Your instructions » Skip the pictures. Transcribe the rest of the data below without changing a word.

Given records »
□ □ □ □

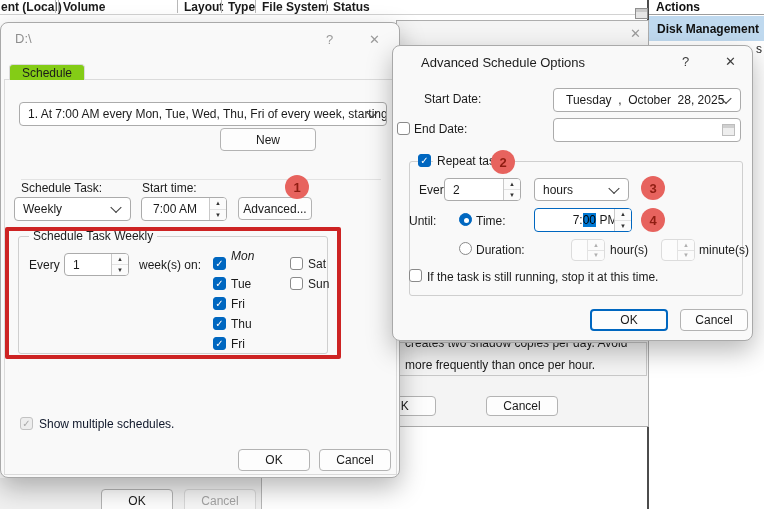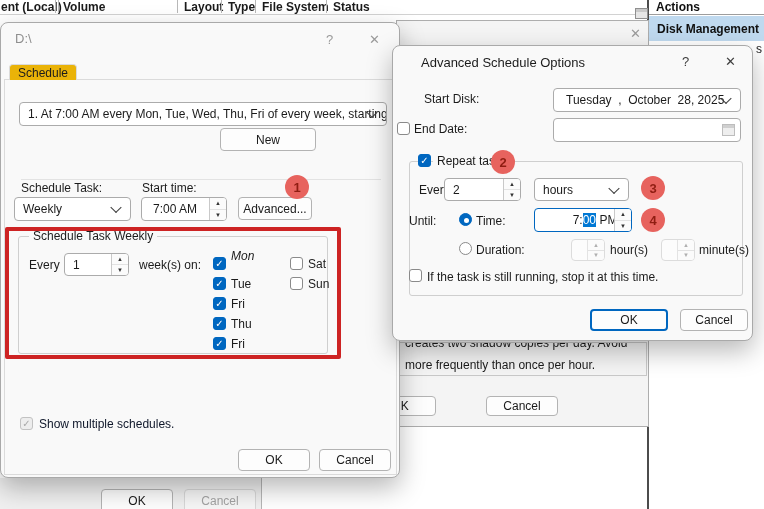--- a/index.html
+++ b/index.html
@@ -104,7 +104,7 @@
     <span class="titleglyph" style="left:368px;top:10px;">✕</span>
 
     <div class="abs" style="left:3px;top:56px;width:393px;height:396px;border:1px solid #dbdbdb;box-sizing:border-box;"></div>
-    <div class="abs" style="left:8px;top:41px;width:68px;height:16px;background:#eab308;border:1px solid #dbdbdb;border-bottom:none;border-radius:4px 4px 0 0;box-sizing:border-box;display:flex;align-items:center;justify-content:center;z-index:2;">
+    <div class="abs" style="left:8px;top:41px;width:76px;height:16px;background:#84cc16;border:1px solid #dbdbdb;border-bottom:none;border-radius:4px 4px 0 0;box-sizing:border-box;display:flex;align-items:center;justify-content:center;z-index:2;">
       <span>Schedule</span>
     </div>
 

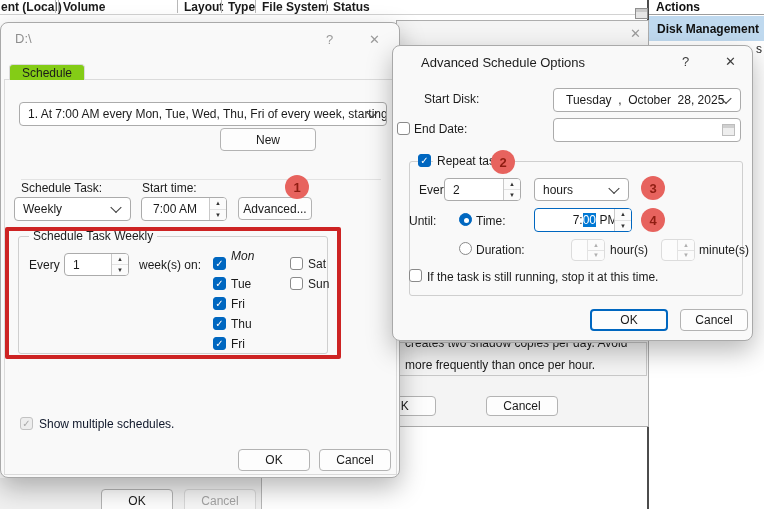--- a/index.html
+++ b/index.html
@@ -177,7 +177,7 @@
     <span class="titleglyph" style="left:289px;top:9px;color:#3d3d3d;">?</span>
     <span class="titleglyph" style="left:332px;top:9px;color:#3d3d3d;">✕</span>
 
-    <span class="lbl" style="left:31px;top:46px;">Start Disk:</span>
+    <span class="lbl" style="left:31px;top:46px;">Start Date:</span>
     <div class="combo" style="left:160px;top:42px;width:188px;height:24px;">
       <span class="txt" style="padding-left:12px;">Tuesday  ,  October  28, 2025</span>
       <span class="chev"></span>

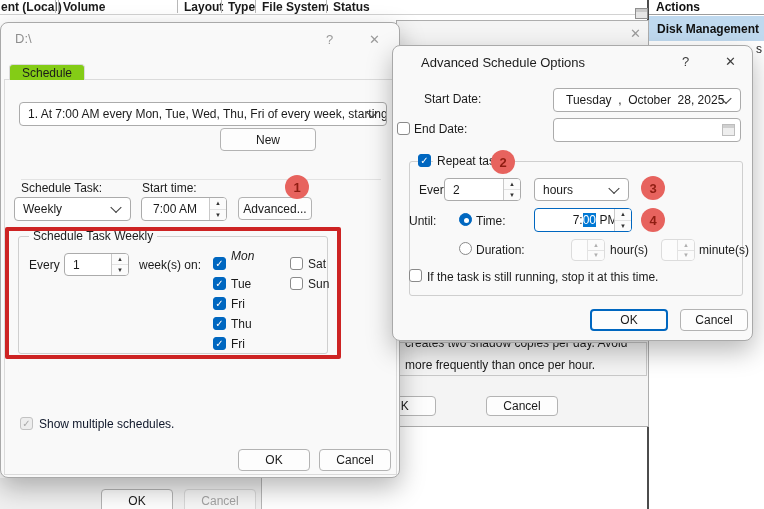--- a/index.html
+++ b/index.html
@@ -45,7 +45,7 @@
       color:#8f1d12;font-weight:bold;font-size:13px;display:flex;align-items:center;
       justify-content:center;z-index:50;}
   .titleglyph{position:absolute;font-size:13px;color:#9a9a9a;line-height:14px;}
-  .sel-text{background:#0078d4;color:#ffffff;}
+  .sel-text{background:#0078d4;color:#000000;}
   .colsep{position:absolute;top:0;width:1px;height:13px;background:#b8b8b8;}
 </style>
 </head>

□ □ □ □

Answer for this exercise »
--- a/index.html
+++ b/index.html
@@ -104,7 +104,7 @@
     <span class="titleglyph" style="left:368px;top:10px;">✕</span>
 
     <div class="abs" style="left:3px;top:56px;width:393px;height:396px;border:1px solid #dbdbdb;box-sizing:border-box;"></div>
-    <div class="abs" style="left:8px;top:41px;width:68px;height:16px;background:#eab308;border:1px solid #dbdbdb;border-bottom:none;border-radius:4px 4px 0 0;box-sizing:border-box;display:flex;align-items:center;justify-content:center;z-index:2;">
+    <div class="abs" style="left:8px;top:41px;width:76px;height:16px;background:#84cc16;border:1px solid #dbdbdb;border-bottom:none;border-radius:4px 4px 0 0;box-sizing:border-box;display:flex;align-items:center;justify-content:center;z-index:2;">
       <span>Schedule</span>
     </div>
 

--- a/index.html
+++ b/index.html
@@ -177,7 +177,7 @@
     <span class="titleglyph" style="left:289px;top:9px;color:#3d3d3d;">?</span>
     <span class="titleglyph" style="left:332px;top:9px;color:#3d3d3d;">✕</span>
 
-    <span class="lbl" style="left:31px;top:46px;">Start Disk:</span>
+    <span class="lbl" style="left:31px;top:46px;">Start Date:</span>
     <div class="combo" style="left:160px;top:42px;width:188px;height:24px;">
       <span class="txt" style="padding-left:12px;">Tuesday  ,  October  28, 2025</span>
       <span class="chev"></span>

--- a/index.html
+++ b/index.html
@@ -45,7 +45,7 @@
       color:#8f1d12;font-weight:bold;font-size:13px;display:flex;align-items:center;
       justify-content:center;z-index:50;}
   .titleglyph{position:absolute;font-size:13px;color:#9a9a9a;line-height:14px;}
-  .sel-text{background:#0078d4;color:#ffffff;}
+  .sel-text{background:#0078d4;color:#000000;}
   .colsep{position:absolute;top:0;width:1px;height:13px;background:#b8b8b8;}
 </style>
 </head>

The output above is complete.